Pour aller plus loin
La Cour de cassation a déjà eu l’occasion de se prononcer sur la question des obligations mises à la charge des exploitants de parcs acrobatiques en hauteur (J.-P. Vial, Sports à autonomie limitée : l’obligation de moyens tient bon !, LPA n° 4, 6 janvier 2010). La Cour de cassation a, à chaque fois, mis barrage aux tentatives de juges du fond qui souhaitaient mettre une obligation de résultat à la charge des organisateurs de telles activités sportives. Maintenant le rôle de la victime comme critère de distinction des obligations de moyens et de résultat, elle a retenu à la charge des exploitants une obligation de sécurité de moyens notamment pour de telles activités pratiquées dans les parcs d’aventure (Cass. 1ère civ., 22 janvier 2009, LPA n° 68, 6 avril 2009, p. 7, obs. I. Corpart ; JAC n° 91, févr. 2009, obs. I. Corpart).
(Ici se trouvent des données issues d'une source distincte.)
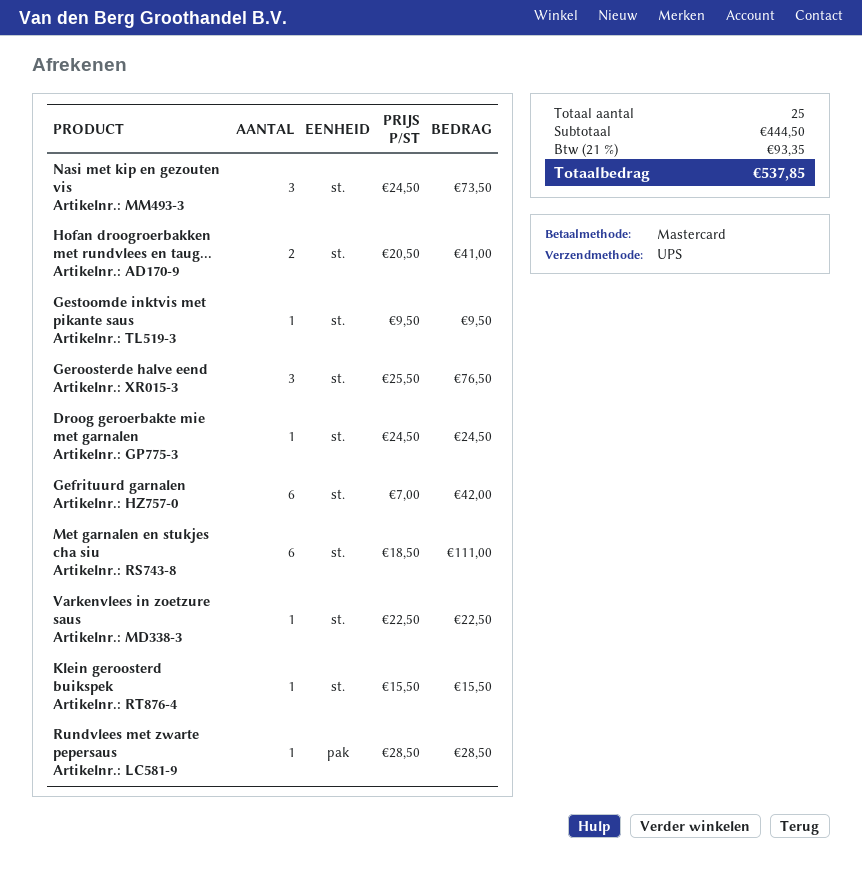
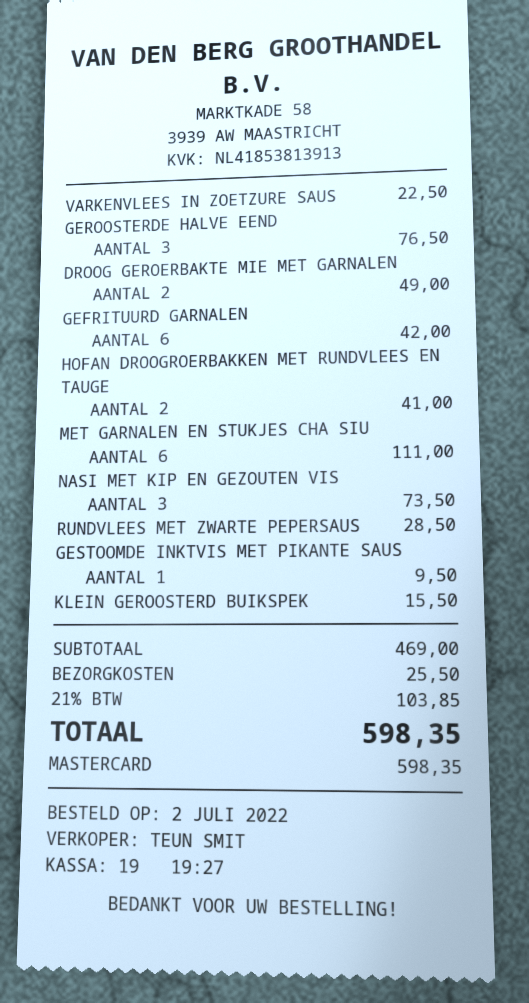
Droog geroerbakte mie met garnalen: 1 for 24.50 -> 2 for 49.00
subtotal: 444.50 -> 469.00
shipping: none -> 25.50
tax: 21% = 93.35 -> 21% = 103.85
total: 537.85 -> 598.35

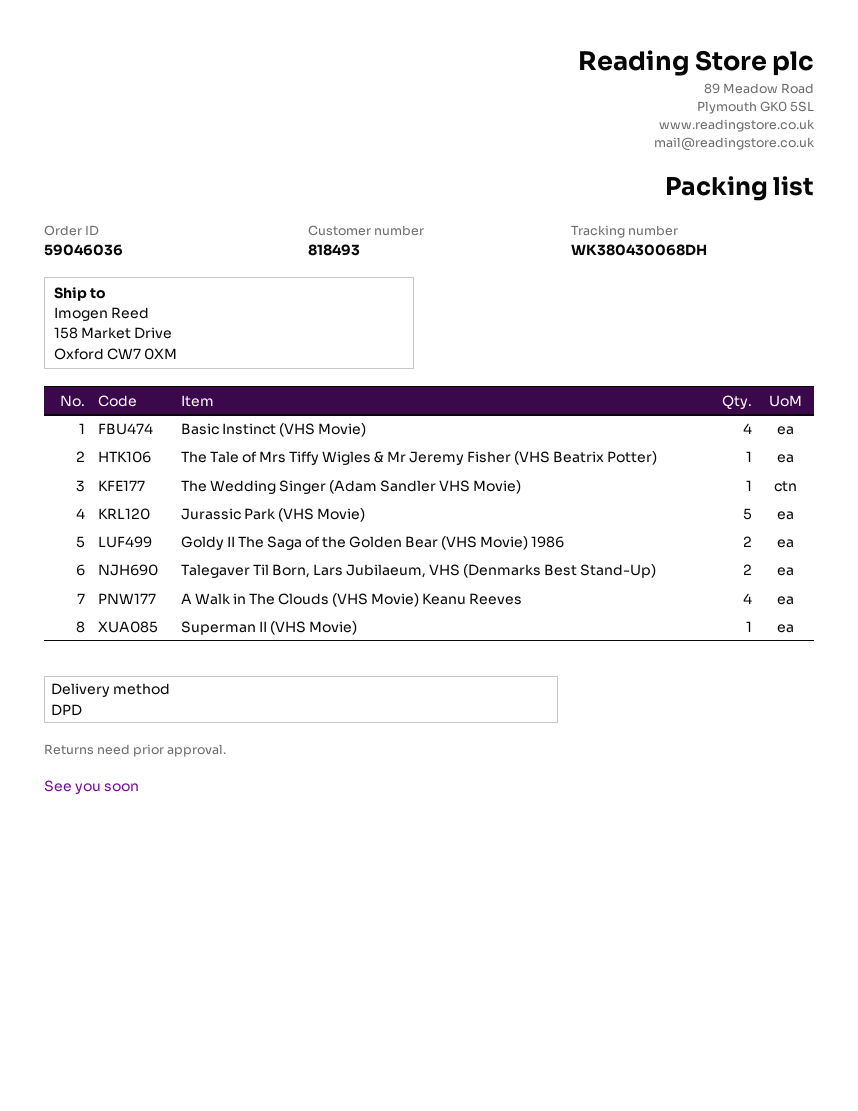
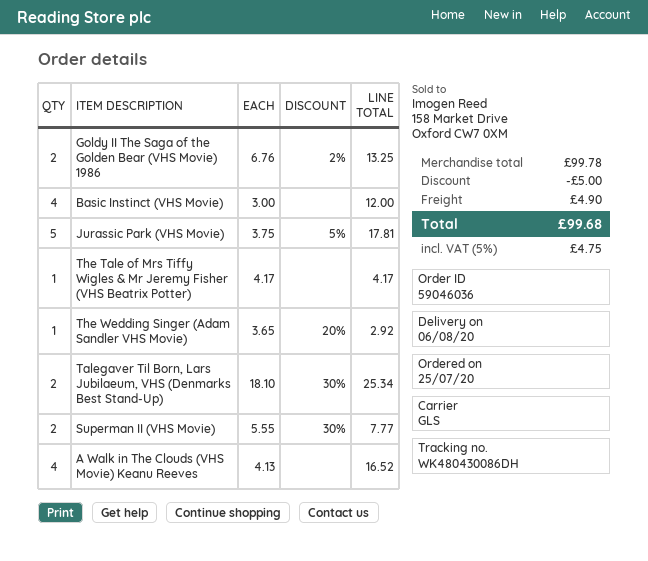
shipping method: DPD -> GLS
tracking number: WK380430068DH -> WK480430086DH
Superman II (VHS Movie): 1 -> 2

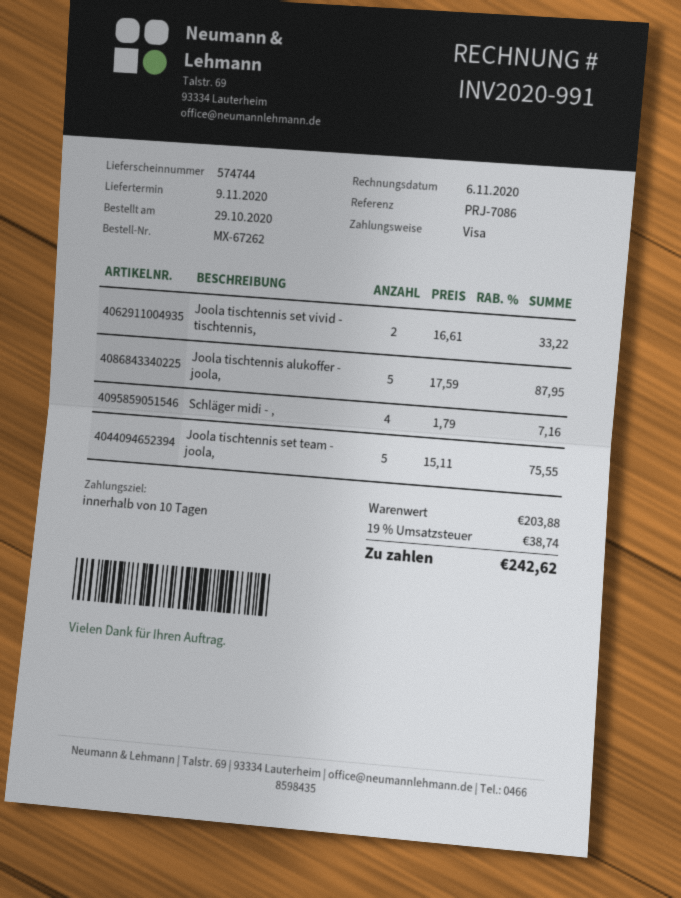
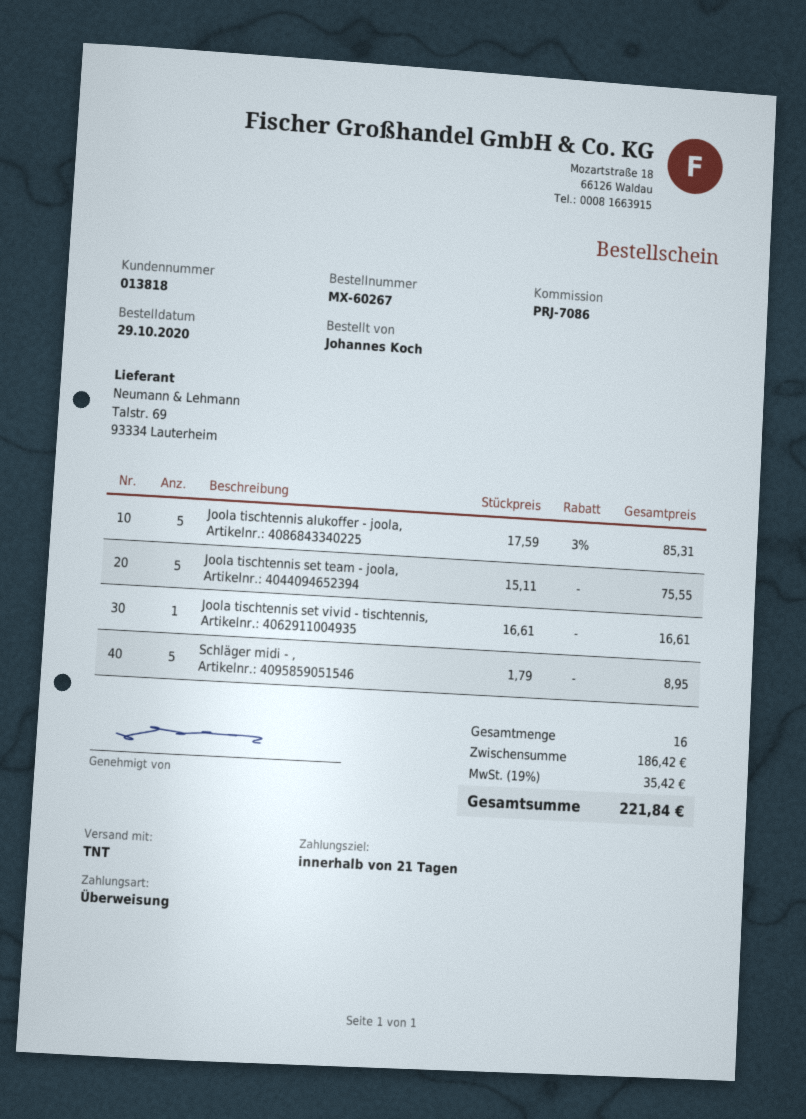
order number: MX-67262 -> MX-60267
payment terms: 10 days -> 21 days
payment method: Visa -> bank transfer
Joola tischtennis set vivid - tischtennis,: 2 x 16.61 = 33.22 -> 1 x 16.61 = 16.61
Joola tischtennis alukoffer - joola,: 5 x 17.59 = 87.95 -> 5 x 17.59 - 3% = 85.31
Schläger midi - ,: 4 x 1.79 = 7.16 -> 5 x 1.79 = 8.95
subtotal: 203.88 -> 186.42
tax: 19% = 38.74 -> 19% = 35.42
total: 242.62 -> 221.84

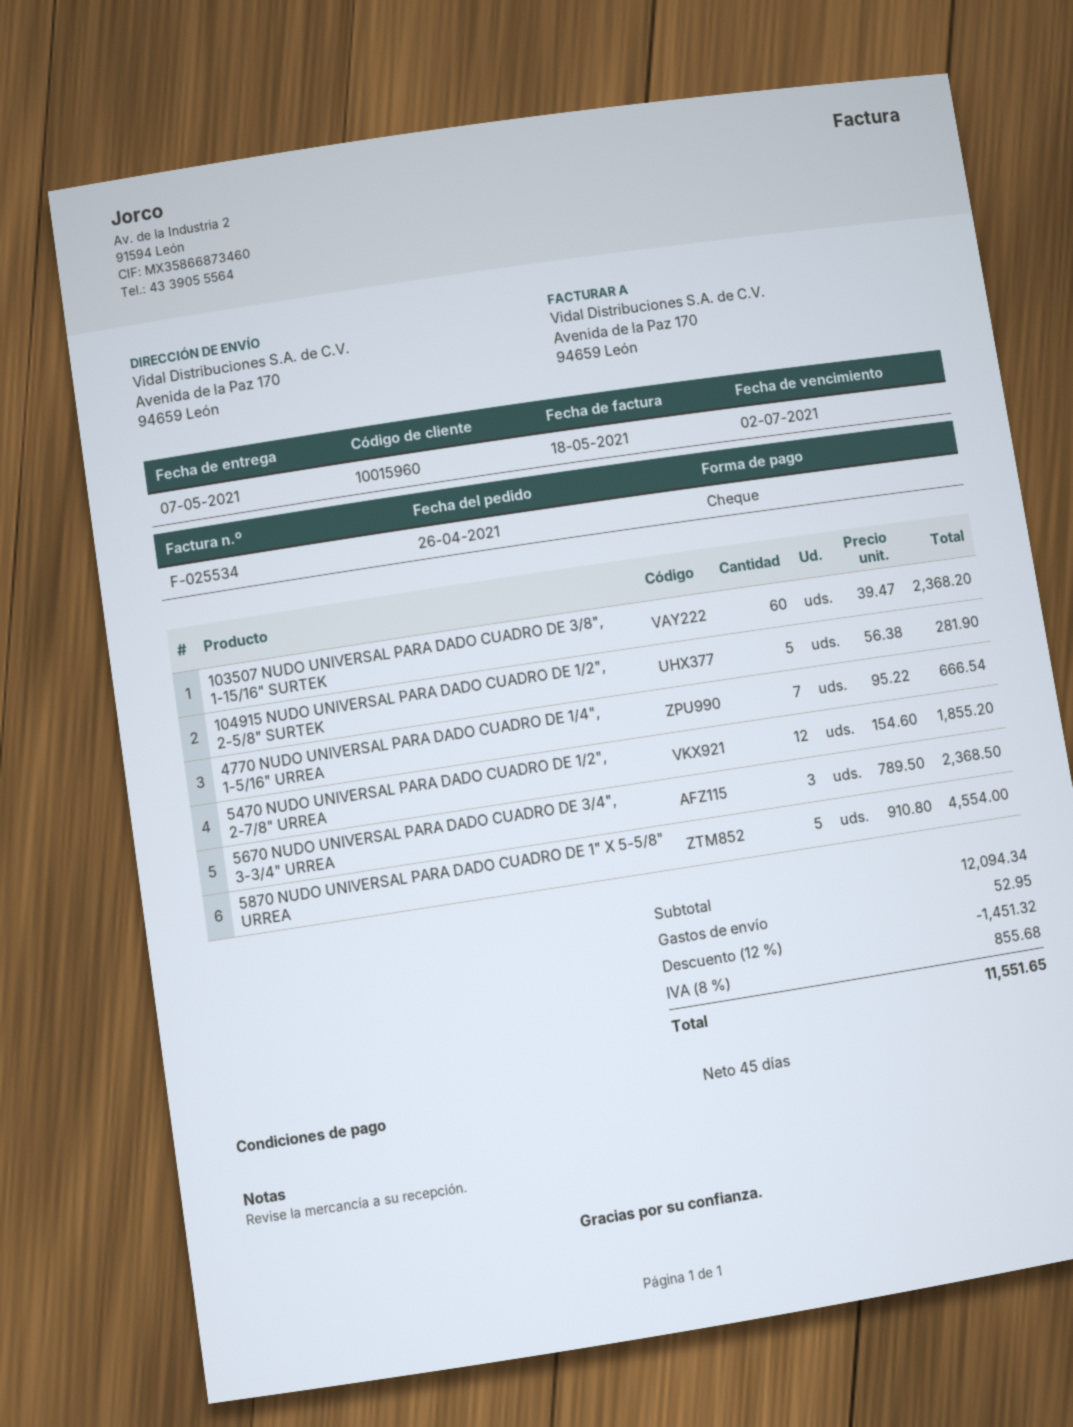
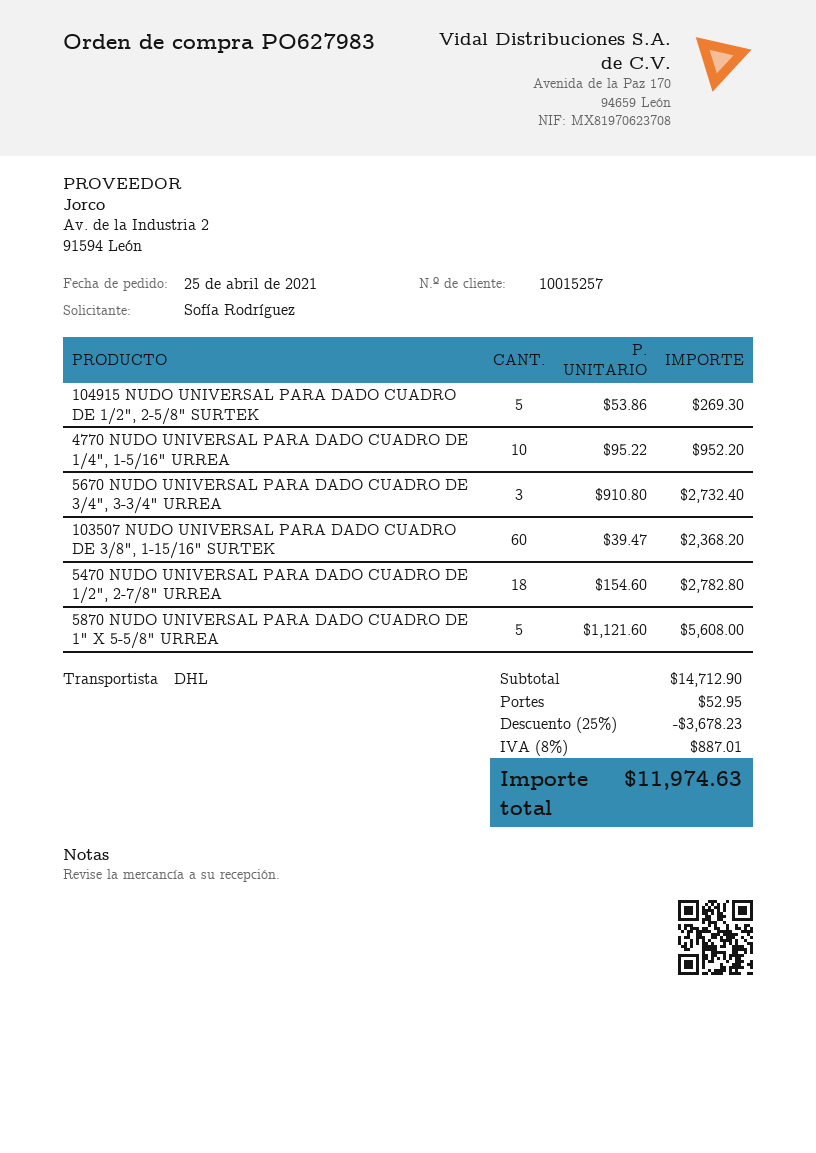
order date: 2021-04-26 -> 2021-04-25
customer number: 10015960 -> 10015257
104915 NUDO UNIVERSAL PARA DADO CUADRO DE 1/2", 2-5/8" SURTEK: 5 x 56.38 = 281.90 -> 5 x 53.86 = 269.30
4770 NUDO UNIVERSAL PARA DADO CUADRO DE 1/4", 1-5/16" URREA: 7 x 95.22 = 666.54 -> 10 x 95.22 = 952.20
5470 NUDO UNIVERSAL PARA DADO CUADRO DE 1/2", 2-7/8" URREA: 12 x 154.60 = 1855.20 -> 18 x 154.60 = 2782.80
5670 NUDO UNIVERSAL PARA DADO CUADRO DE 3/4", 3-3/4" URREA: 3 x 789.50 = 2368.50 -> 3 x 910.80 = 2732.40
5870 NUDO UNIVERSAL PARA DADO CUADRO DE 1" X 5-5/8" URREA: 5 x 910.80 = 4554.00 -> 5 x 1121.60 = 5608.00
subtotal: 12094.34 -> 14712.90
discount: 12% = 1451.32 -> 25% = 3678.23
tax: 8% = 855.68 -> 8% = 887.01
total: 11551.65 -> 11974.63

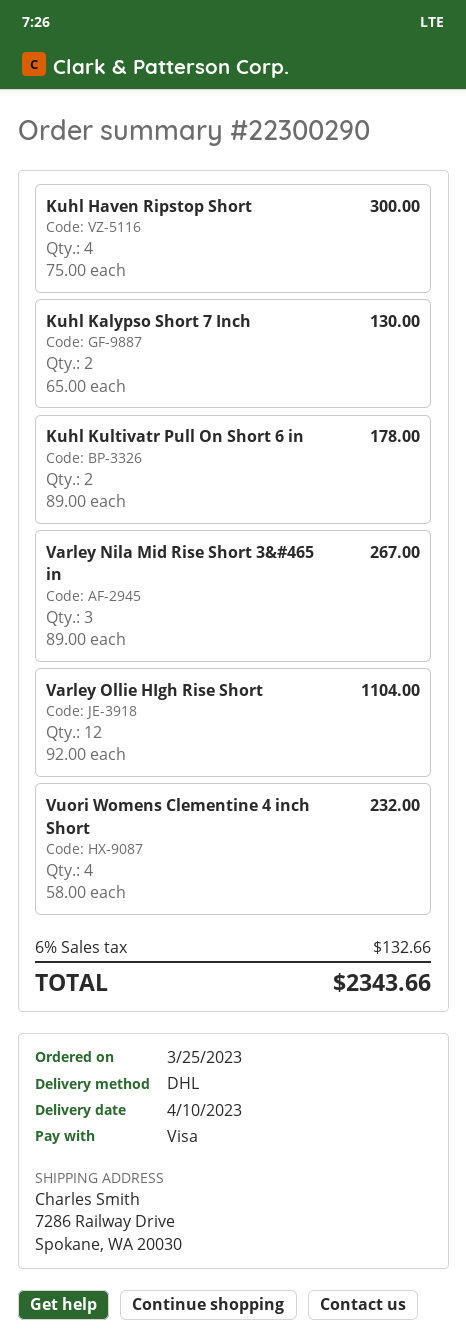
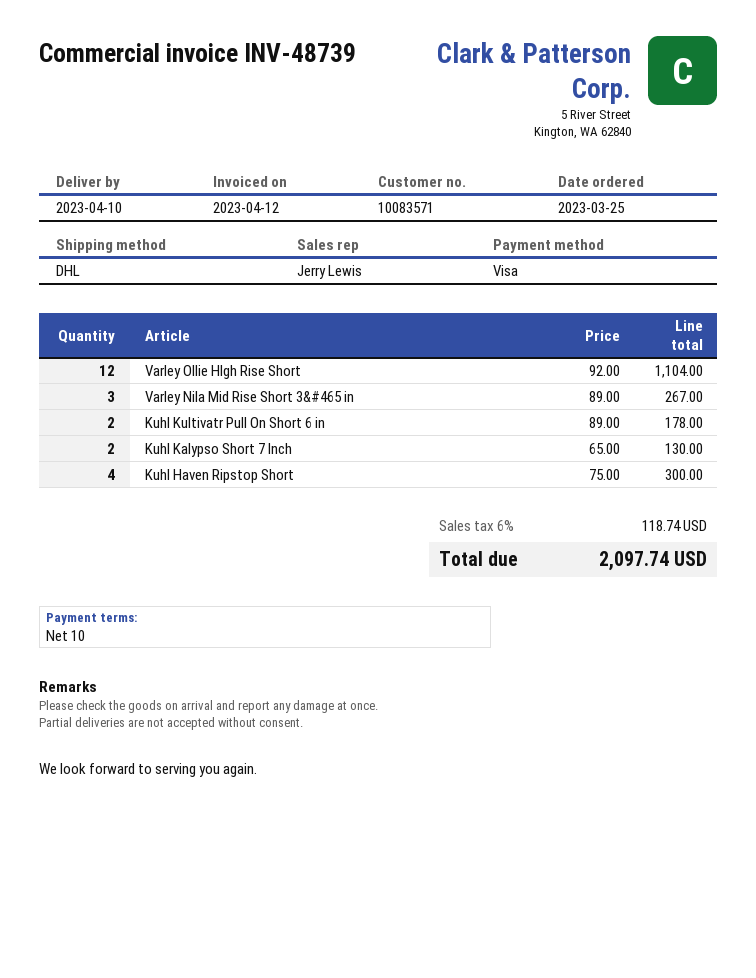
Vuori Womens Clementine 4 inch Short: 4 x 58.00 = 232.00 -> none
tax: 6% = 132.66 -> 6% = 118.74
total: 2343.66 -> 2097.74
Une fois encore, dans l’affaire commentée, le plaisir des émotions fortes que procurent les déplacements de branche en branche a attiré la victime, l’amenant à pratiquer une activité sportive qu’elle savait non dénuée de risques.
S’il est vrai que l’activité en question implique un rôle actif de chacun des participants justifiant que l’obligation contractuelle de sécurité de l’organisateur d’un parc de loisirs soit une obligation de moyens, laquelle suppose la démonstration d’une faute, en l’espèce, le non respect des normes conduit à la condamnation de l’exploitant et de son assureur.
Il ressort effectivement de l’expertise que les protections placées, tant sur la plate-forme que sur l’arbre, étaient insuffisantes pour réceptionner les adeptes de la grande tyrolienne du parcours acrobatique. Cela suffit pour que les juges retiennent la responsabilité de l’association en raison du caractère défectueux des installations (L’organisateur doit fournir du matériel en bon état, conforme aux normes en vigueur et s’assurer que le parcours ne recèle pas de dangers : F. Lagarde, Droit du sport, D. 2007, 2346).
En revanche, ils ne suivent pas le raisonnement de la victime qui prétendait qu’une obligation de sécurité de résultat aurait dû être retenue car, pendant l’activité, l’utilisateur demeure prisonnier de son harnais et du câble sans pouvoir exercer aucun contrôle sur sa trajectoire (voir pourtant une affaire dans laquelle une victime a pu être indemnisée car « l’utilisatrice ne disposait ni du pouvoir de contrôle ni du pouvoir de direction, se trouvant attachée » : CA Lyon 29 mai 2008, Juris-Data n° 370301).
Retenant une obligation de moyens, il convenait de démontrer la faute de l’association exploitant le parc, qui découle ici de l’inadéquation des protections mises en place.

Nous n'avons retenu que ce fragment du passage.